NACHTFAHRVERBOT: Das Nachtfahrverbot für Lastwagen wird nicht verkürzt. Der Ständerat hat eine Motion aus dem Nationalrat diskussionslos abgelehnt. Der Vorstoss ist damit erledigt. Fabio Regazzi (CVP/TI) verlangte, dass das Nachtfahrverbot nur noch zwischen 22 Uhr und 4 Uhr gilt statt wie bisher bis 5 Uhr. Wenn Lastwagen nicht zur selben Zeit unterwegs seien wie Pendler, gäbe es weniger Staus, und die Lieferungen kämen rechtzeitig an, argumentierte er. Der Nationalrat hatte die Motion mit 98 zu 93 Stimmen angenommen. Bundesrätin Doris Leuthard stellte sich dagegen. Aus Sicht des Lärmschutzes sei die Lockerung nicht zu akzeptieren.

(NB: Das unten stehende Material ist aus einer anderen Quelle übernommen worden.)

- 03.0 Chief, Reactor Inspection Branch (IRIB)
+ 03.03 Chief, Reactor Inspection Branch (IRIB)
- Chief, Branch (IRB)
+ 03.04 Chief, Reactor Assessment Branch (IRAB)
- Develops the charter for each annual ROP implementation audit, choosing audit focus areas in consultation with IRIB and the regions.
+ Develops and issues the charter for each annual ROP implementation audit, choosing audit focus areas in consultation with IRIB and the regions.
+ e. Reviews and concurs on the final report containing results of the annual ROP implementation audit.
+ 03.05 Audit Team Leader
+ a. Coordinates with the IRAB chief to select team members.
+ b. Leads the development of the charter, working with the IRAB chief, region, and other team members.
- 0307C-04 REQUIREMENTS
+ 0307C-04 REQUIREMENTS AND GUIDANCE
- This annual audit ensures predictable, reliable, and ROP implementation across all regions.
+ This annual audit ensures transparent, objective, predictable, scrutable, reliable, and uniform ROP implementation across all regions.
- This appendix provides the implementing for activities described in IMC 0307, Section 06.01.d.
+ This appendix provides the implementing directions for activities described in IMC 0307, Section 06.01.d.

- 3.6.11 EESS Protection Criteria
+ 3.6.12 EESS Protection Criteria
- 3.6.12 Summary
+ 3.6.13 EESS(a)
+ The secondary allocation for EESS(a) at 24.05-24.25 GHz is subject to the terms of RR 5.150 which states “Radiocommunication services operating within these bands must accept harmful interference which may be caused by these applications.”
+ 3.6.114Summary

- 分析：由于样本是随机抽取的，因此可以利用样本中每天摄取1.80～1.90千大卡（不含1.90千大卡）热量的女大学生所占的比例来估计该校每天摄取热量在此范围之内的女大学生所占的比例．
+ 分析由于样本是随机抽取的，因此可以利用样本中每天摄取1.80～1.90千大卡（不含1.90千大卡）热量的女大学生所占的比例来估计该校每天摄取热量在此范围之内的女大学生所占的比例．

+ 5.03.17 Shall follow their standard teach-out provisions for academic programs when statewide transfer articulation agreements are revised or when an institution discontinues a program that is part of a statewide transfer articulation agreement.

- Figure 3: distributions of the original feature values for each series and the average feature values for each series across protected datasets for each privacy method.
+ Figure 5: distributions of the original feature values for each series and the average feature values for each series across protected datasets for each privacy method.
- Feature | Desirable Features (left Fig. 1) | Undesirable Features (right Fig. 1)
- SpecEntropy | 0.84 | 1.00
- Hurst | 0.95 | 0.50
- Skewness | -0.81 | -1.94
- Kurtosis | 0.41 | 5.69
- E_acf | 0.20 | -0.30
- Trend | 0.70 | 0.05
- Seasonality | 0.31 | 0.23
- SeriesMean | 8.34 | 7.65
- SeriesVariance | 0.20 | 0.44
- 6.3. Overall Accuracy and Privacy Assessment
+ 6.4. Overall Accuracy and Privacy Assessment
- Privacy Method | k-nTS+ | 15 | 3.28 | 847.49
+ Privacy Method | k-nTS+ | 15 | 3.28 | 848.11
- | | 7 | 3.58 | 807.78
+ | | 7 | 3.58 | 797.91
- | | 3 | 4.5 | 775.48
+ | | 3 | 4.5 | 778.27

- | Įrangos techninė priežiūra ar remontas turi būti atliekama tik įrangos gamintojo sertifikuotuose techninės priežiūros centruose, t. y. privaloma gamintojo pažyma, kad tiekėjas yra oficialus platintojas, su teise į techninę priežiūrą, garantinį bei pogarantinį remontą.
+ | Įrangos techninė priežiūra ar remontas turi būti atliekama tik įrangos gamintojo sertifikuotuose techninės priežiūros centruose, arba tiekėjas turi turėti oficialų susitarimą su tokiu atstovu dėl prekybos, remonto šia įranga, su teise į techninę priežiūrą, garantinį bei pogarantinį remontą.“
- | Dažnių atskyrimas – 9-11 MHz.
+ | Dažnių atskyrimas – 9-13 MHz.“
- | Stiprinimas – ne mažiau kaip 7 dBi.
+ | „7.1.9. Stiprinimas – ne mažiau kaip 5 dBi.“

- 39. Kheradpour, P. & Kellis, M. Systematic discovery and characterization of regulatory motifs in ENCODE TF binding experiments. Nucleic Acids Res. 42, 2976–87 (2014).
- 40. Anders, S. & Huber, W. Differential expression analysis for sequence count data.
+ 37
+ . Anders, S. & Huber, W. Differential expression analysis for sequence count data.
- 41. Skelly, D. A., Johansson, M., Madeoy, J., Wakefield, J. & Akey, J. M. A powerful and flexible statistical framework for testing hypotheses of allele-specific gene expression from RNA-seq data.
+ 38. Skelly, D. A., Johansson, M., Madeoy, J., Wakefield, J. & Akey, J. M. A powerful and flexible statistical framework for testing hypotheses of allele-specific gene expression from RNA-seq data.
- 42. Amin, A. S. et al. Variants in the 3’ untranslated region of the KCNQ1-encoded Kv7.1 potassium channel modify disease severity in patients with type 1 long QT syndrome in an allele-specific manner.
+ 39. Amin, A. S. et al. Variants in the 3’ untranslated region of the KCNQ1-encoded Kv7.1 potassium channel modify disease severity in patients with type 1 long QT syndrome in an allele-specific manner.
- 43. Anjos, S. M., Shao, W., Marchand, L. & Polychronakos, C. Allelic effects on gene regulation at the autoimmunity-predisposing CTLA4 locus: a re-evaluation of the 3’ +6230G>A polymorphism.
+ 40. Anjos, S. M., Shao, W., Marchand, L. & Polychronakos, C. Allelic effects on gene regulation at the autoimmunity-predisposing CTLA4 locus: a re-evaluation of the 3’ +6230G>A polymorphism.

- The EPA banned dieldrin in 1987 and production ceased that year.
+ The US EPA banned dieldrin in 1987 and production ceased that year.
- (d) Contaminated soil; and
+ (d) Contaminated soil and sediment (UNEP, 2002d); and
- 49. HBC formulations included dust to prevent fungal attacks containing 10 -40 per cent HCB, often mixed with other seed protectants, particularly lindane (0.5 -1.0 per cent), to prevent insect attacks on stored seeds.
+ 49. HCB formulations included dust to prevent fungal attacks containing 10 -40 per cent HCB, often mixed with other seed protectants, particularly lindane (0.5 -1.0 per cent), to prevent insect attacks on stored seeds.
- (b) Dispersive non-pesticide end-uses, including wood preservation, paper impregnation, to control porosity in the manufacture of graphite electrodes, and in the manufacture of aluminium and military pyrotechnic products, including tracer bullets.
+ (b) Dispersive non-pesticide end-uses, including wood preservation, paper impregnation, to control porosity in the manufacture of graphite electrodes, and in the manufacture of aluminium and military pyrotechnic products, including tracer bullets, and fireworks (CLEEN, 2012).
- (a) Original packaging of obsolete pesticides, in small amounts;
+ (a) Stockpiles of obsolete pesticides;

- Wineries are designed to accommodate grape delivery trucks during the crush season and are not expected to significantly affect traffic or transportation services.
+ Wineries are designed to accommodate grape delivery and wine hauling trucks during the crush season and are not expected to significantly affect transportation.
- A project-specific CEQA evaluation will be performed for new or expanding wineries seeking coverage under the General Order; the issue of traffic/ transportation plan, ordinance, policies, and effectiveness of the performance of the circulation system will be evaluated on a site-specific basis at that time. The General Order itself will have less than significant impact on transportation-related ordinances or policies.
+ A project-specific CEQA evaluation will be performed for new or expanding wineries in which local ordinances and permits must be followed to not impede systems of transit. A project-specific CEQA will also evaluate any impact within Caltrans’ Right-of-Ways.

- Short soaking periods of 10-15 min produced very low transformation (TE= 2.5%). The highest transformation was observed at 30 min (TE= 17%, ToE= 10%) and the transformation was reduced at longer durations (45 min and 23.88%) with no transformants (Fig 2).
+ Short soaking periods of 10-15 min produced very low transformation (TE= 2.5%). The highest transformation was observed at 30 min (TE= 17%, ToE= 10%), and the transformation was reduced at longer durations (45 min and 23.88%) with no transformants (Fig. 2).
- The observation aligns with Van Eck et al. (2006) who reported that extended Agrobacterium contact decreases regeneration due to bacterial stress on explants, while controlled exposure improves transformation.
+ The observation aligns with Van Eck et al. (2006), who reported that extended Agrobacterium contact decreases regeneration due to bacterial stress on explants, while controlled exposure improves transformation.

HOLZ: Der Nationalrat möchte die Gewichtslimite für Rohholz-Transporte von 40 Tonnen auf 44 Tonnen erhöhen. Damit soll die Holzwirtschaft gefördert werden. Der Ständerat hat eine Motion von Sägewerk-Besitzer Jean-François Rime (SVP/FR) mit diesem Anliegen nun aber einstimmig abgelehnt. Die Erhöhung der Gewichtslimite sei keine Lösung für die Probleme der Branche, sagte Kommissionssprecher Olivier Français (FDP/VD). Verkehrsministerin Doris Leuthard warnte, wenn die Holzindustrie eine Ausnahme bekomme, würden andere Branchen zu Recht das gleiche verlangen.
SCHWERMETALL: Die Schweiz muss Schwermetall-Emissionen weiter reduzieren, vor allem Blei, Cadmium und Quecksilber. Dazu ist sie aufgrund des Übereinkommens über grenzüberschreitende Luftverunreinigung mit Schwermetallen verpflichtet. Wegen ihrer Giftigkeit müssen Schwermetalle so weit begrenzt werden, wie es technisch und betrieblich möglich und wirtschaftlich tragbar ist. 2012 ist das Abkommen darum an den Stand der Technik angepasst worden. Der Ständerat hat die Änderung einstimmig genehmigt. Weil die Schweiz die Normen bereits erfüllt, sind keine Anpassungen auf nationaler Ebene nötig.
STRASSEN: Der Ständerat hat eine Standesinitiative des Kantons Tessin abgelehnt. Dieser verlangte, dass zusätzliche 400 Kilometer Kantonsstrassen in den Nationalstrassen- und Agglomerationsverkehrsfonds (NAF) aufgenommen werden. Zudem sollte die Verbindung zwischen der A2 und der A13 bei der Finanzierung via NAF Priorität haben. Das erste Anliegen ist mit dem Ja in der Volksabstimmung vom 12. Februar bereits erfüllt. Das zweite soll im Rahmen des Strategischen Entwicklungsprogramms behandelt werden.
GERICHTE: Annie Rochat Pauchard ist neue Richterin am Bundesverwaltungsgericht in St. Gallen. Die Westschweizerin ist von der Vereinigten Bundesversammlung mit 181 von 182 gültigen Stimmen gewählt worden. Sie ersetzt die ebenfalls französischsprachige Marie-Chantal May Canellas, die ans Bundesgericht gewechselt hat. Als neue nebenamtliche Richterin am Bundesgericht wählte das Parlament Cordula Lötscher aus Basel. Der Anwalt und Oberst Stefan Wehrenberg aus Erlenbach ZH ist von der Vereinigten Bundesversammlung zum neuen Richter am Militärkassationsgericht gewählt worden.